◆ Activity ◆
Restate word for word every entry that appears below, skipping its pictures.

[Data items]
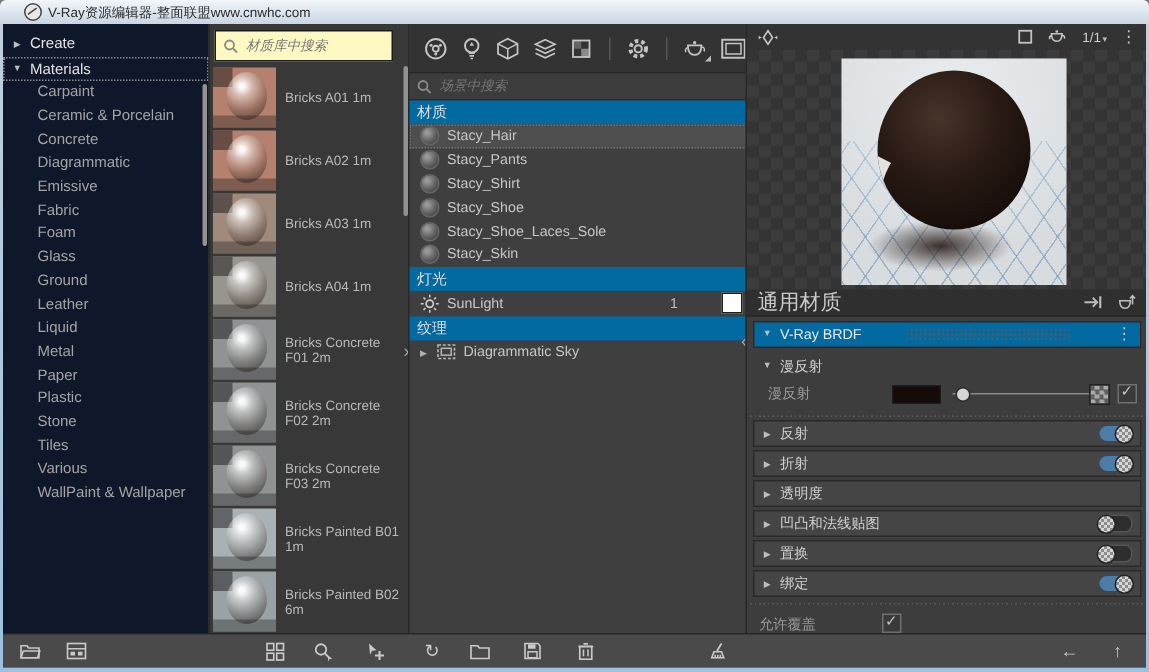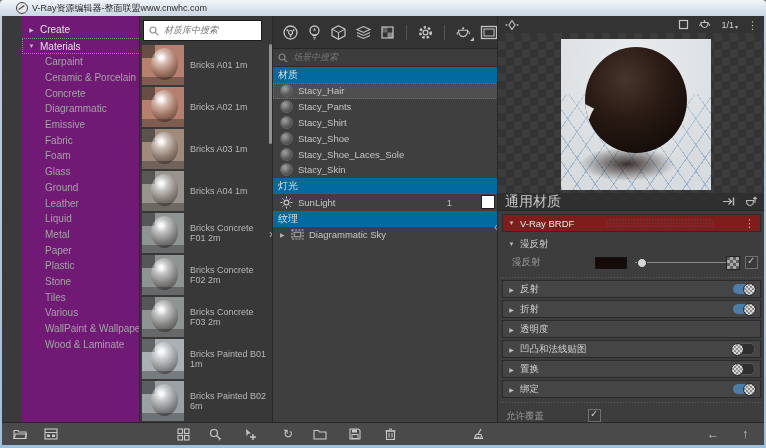--- a/index.html
+++ b/index.html
@@ -15,7 +15,7 @@
   
   .app{position:absolute;top:16px;left:2px;right:2px;bottom:3px;background:#3a3a3a;overflow:hidden;font-size:10px;}
   .panel{position:absolute;top:0;bottom:22px;overflow:hidden;}
-  .col1{left:0;width:137px;background:#701a75;margin-left:20px;}
+  .col1{left:0;width:137px;background:#0f172a;}
   .col2{left:137px;width:133px;background:#383838;border-left:1px solid #2a2a2a;}
   .col3{left:270px;width:225px;background:#3f3f3f;border-left:1px solid #282828;}
   .col4{left:495px;width:267px;background:#3d3d3d;border-left:1px solid #282828;}

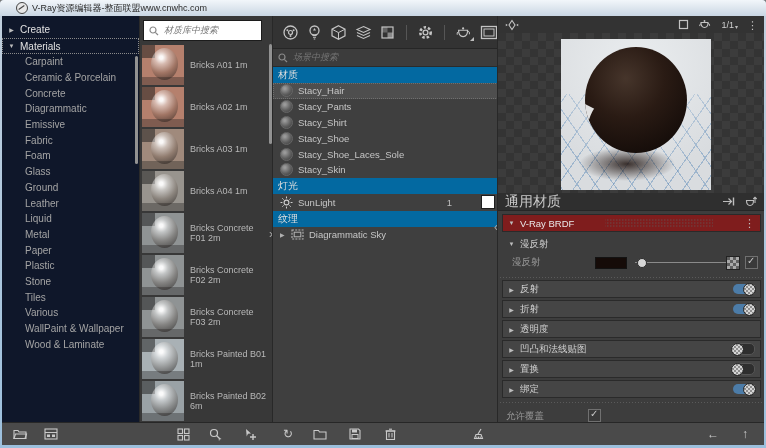--- a/index.html
+++ b/index.html
@@ -30,7 +30,7 @@
   .scroll2{right:1px;top:28px;height:100px;}
   
   .searchbox{display:flex;align-items:center;gap:5px;padding:0 5px;}
-  .search2{position:absolute;top:4px;left:3px;right:11px;height:19px;background:#ffffff;border:1px solid #1c1c1c;}
+  .search2{position:absolute;top:4px;left:3px;right:11px;height:19px;background:#fef9c3;border:1px solid #1c1c1c;}
   .search3{position:absolute;top:33px;left:0;right:0;height:17px;background:#3c3c3c;border-bottom:1px solid #2b2b2b;}
   .ph{font-style:italic;font-size:9px;color:#757575;}
   .mag{flex:0 0 auto;}

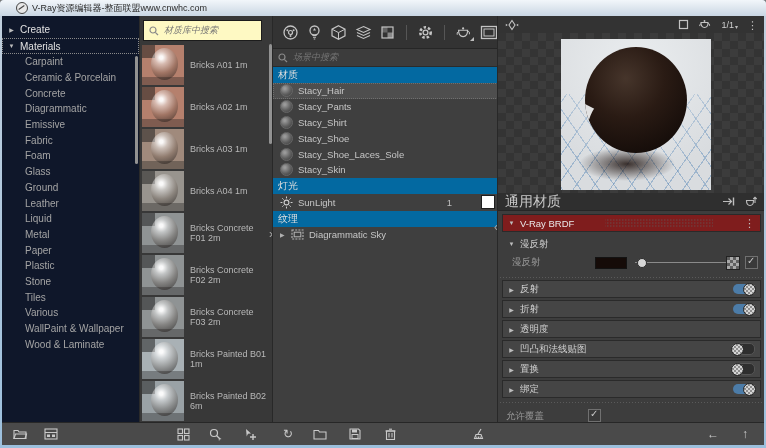--- a/index.html
+++ b/index.html
@@ -89,7 +89,7 @@
   .prop-header{height:17px;background:#2f2f2f;border-bottom:1px solid #262626;display:flex;align-items:center;padding:0 7px;gap:8px;}
   .prop-header .lbl{color:#c9c9c9;font-size:14px;}
   .ph-icons{margin-left:auto;display:flex;gap:9px;}
-  .rollout{margin:3px 4px 0;height:16px;background:#7f1d1d;border:1px solid #2a2a2a;display:flex;align-items:center;
+  .rollout{margin:3px 4px 0;height:16px;background:#0369a1;border:1px solid #2a2a2a;display:flex;align-items:center;
            padding:0 5px;gap:5px;color:#e8e8e8;font-size:9.5px;}
   .grip{flex:1;height:8px;margin:0 26px;background-image:radial-gradient(#5d5d5d 28%,transparent 30%);background-size:3px 3px;background-position:center;}
   .subsec{margin-top:5px;height:14px;display:flex;align-items:center;gap:5px;padding-left:10px;color:#d2d2d2;font-size:9.5px;}

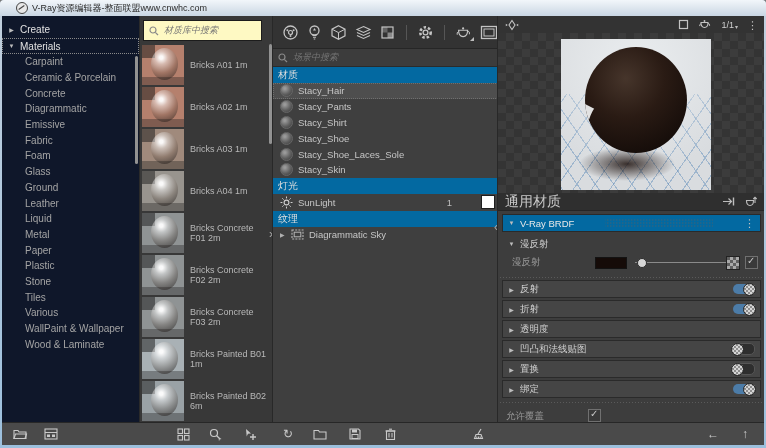--- a/index.html
+++ b/index.html
@@ -162,7 +162,6 @@
         <div class="cat-item">Tiles</div>
         <div class="cat-item">Various</div>
         <div class="cat-item">WallPaint &amp; Wallpaper</div>
-        <div class="cat-item">Wood &amp; Laminate</div>
       </div>
       <div class="vscroll scroll1"></div>
     </div>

◆ Output of the exercise ◆
--- a/index.html
+++ b/index.html
@@ -15,7 +15,7 @@
   
   .app{position:absolute;top:16px;left:2px;right:2px;bottom:3px;background:#3a3a3a;overflow:hidden;font-size:10px;}
   .panel{position:absolute;top:0;bottom:22px;overflow:hidden;}
-  .col1{left:0;width:137px;background:#701a75;margin-left:20px;}
+  .col1{left:0;width:137px;background:#0f172a;}
   .col2{left:137px;width:133px;background:#383838;border-left:1px solid #2a2a2a;}
   .col3{left:270px;width:225px;background:#3f3f3f;border-left:1px solid #282828;}
   .col4{left:495px;width:267px;background:#3d3d3d;border-left:1px solid #282828;}

--- a/index.html
+++ b/index.html
@@ -30,7 +30,7 @@
   .scroll2{right:1px;top:28px;height:100px;}
   
   .searchbox{display:flex;align-items:center;gap:5px;padding:0 5px;}
-  .search2{position:absolute;top:4px;left:3px;right:11px;height:19px;background:#ffffff;border:1px solid #1c1c1c;}
+  .search2{position:absolute;top:4px;left:3px;right:11px;height:19px;background:#fef9c3;border:1px solid #1c1c1c;}
   .search3{position:absolute;top:33px;left:0;right:0;height:17px;background:#3c3c3c;border-bottom:1px solid #2b2b2b;}
   .ph{font-style:italic;font-size:9px;color:#757575;}
   .mag{flex:0 0 auto;}

--- a/index.html
+++ b/index.html
@@ -89,7 +89,7 @@
   .prop-header{height:17px;background:#2f2f2f;border-bottom:1px solid #262626;display:flex;align-items:center;padding:0 7px;gap:8px;}
   .prop-header .lbl{color:#c9c9c9;font-size:14px;}
   .ph-icons{margin-left:auto;display:flex;gap:9px;}
-  .rollout{margin:3px 4px 0;height:16px;background:#7f1d1d;border:1px solid #2a2a2a;display:flex;align-items:center;
+  .rollout{margin:3px 4px 0;height:16px;background:#0369a1;border:1px solid #2a2a2a;display:flex;align-items:center;
            padding:0 5px;gap:5px;color:#e8e8e8;font-size:9.5px;}
   .grip{flex:1;height:8px;margin:0 26px;background-image:radial-gradient(#5d5d5d 28%,transparent 30%);background-size:3px 3px;background-position:center;}
   .subsec{margin-top:5px;height:14px;display:flex;align-items:center;gap:5px;padding-left:10px;color:#d2d2d2;font-size:9.5px;}

--- a/index.html
+++ b/index.html
@@ -162,7 +162,6 @@
         <div class="cat-item">Tiles</div>
         <div class="cat-item">Various</div>
         <div class="cat-item">WallPaint &amp; Wallpaper</div>
-        <div class="cat-item">Wood &amp; Laminate</div>
       </div>
       <div class="vscroll scroll1"></div>
     </div>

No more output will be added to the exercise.